● Work instruction
Below are the records; copy each line in which "discount" can be found.

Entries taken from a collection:
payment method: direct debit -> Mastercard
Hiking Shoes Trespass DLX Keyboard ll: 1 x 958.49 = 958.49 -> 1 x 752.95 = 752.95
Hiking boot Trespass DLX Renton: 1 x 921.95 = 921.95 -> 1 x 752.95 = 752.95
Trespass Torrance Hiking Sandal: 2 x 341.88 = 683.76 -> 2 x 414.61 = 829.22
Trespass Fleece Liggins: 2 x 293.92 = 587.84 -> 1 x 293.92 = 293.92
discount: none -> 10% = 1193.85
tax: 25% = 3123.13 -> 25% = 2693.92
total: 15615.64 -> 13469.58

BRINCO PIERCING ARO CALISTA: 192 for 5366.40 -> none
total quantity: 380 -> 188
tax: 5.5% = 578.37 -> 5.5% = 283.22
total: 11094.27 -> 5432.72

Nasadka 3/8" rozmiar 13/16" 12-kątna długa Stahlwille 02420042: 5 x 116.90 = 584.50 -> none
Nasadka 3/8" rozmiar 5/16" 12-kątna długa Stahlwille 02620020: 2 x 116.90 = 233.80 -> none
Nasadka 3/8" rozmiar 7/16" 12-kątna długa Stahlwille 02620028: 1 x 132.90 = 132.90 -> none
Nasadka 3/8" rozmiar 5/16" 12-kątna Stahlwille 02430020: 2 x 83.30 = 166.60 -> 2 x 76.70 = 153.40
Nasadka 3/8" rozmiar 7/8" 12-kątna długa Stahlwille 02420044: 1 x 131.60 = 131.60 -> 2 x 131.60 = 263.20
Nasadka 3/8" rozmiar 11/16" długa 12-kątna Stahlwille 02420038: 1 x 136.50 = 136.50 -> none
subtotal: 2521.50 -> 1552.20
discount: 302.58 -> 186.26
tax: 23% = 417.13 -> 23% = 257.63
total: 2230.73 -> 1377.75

● Task answer
discount: none -> 10% = 1193.85
discount: 302.58 -> 186.26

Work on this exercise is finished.